* RECORD EXTRACTS
:::

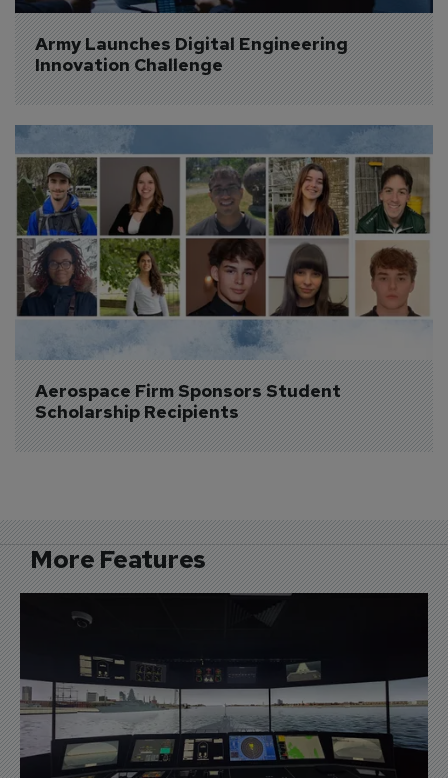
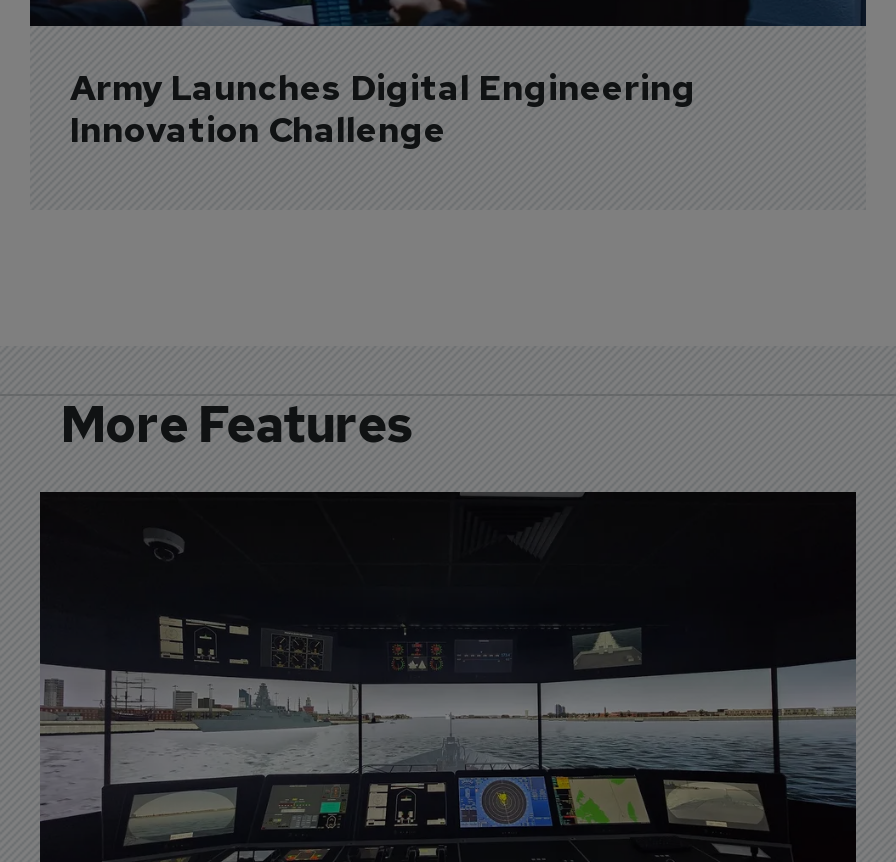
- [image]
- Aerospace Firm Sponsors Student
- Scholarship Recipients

:::

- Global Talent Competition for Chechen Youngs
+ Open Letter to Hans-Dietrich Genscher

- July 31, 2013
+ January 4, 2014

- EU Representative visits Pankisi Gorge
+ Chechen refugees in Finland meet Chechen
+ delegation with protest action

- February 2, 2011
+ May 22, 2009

:::

* ASSIGNMENT
Counting only lines above that contain the string "Chechen", report how many there are and write nothing further.

* SOLUTION TO THIS TASK
2